Afortunadamente, he mantenido mi pulgada de cordura para ver la luz al final de este túnel de odio y comprender que debo estar y hacerlo mejor, y corregir mis fallas pasadas, sin participar en más oscuridad. De lo contrario, si juego su juego, y recompoco y amplifico todo lo que odia el proyecto de los demás, me perderé; Nunca seguiré adelante, y no podré seguir ayudando a otros aún atrapados en la tormenta.
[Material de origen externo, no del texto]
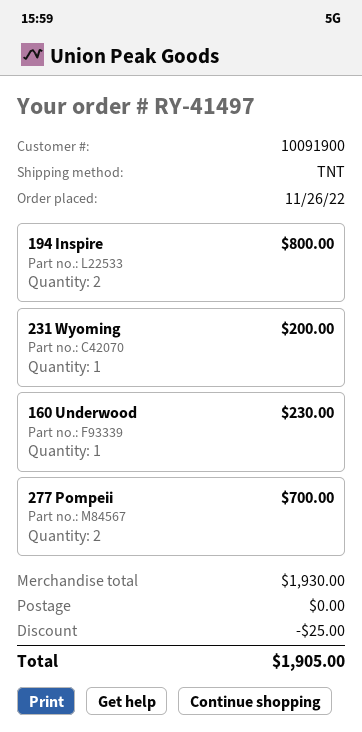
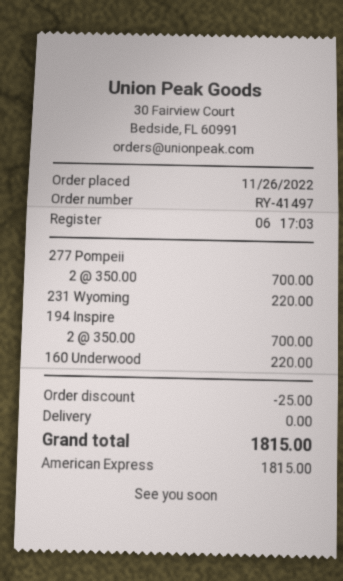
194 Inspire: 2 for 800.00 -> 2 for 700.00
231 Wyoming: 1 for 200.00 -> 1 for 220.00
160 Underwood: 1 for 230.00 -> 1 for 220.00
total: 1905.00 -> 1815.00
La responsabilidad de cuidarnos a nosotros mismos como sociedad recae en cada uno de nosotros. Como dijo Martin Luther King Jr: «Nada en el mundo es más peligroso que la ignorancia sincera y la estupidez concienzuda». Por lo tanto, si hay algo que debe guiarnos en estos días difíciles, es empatía con aquellos, como yo, que han caminado al límite la mayoría de nuestras vidas, que creían que éramos un error, y luego, cometimos errores. Como dijo Albert Camus, «solo hay un problema filosófico realmente grave, y eso es suicidio», porque nos confronta con el mismo significado de la existencia. No estoy citando estas palabras para insinuar nada o señalarme a mí mismo, sino para aquellos otros que no hubieran podido soportar lo que acabo de soportar.
Solo a través de la comprensión, la compasión, el perdón y la empatía podemos construir un mundo donde la diferencia no es sinónimo de condena, sino de riqueza. Un mundo donde podemos aprender y crecer a medida que avanzamos. Un mundo donde todos podemos dejar a un lado nuestros escudos y ser nosotros mismos.
Gracias desde el fondo de mi corazón.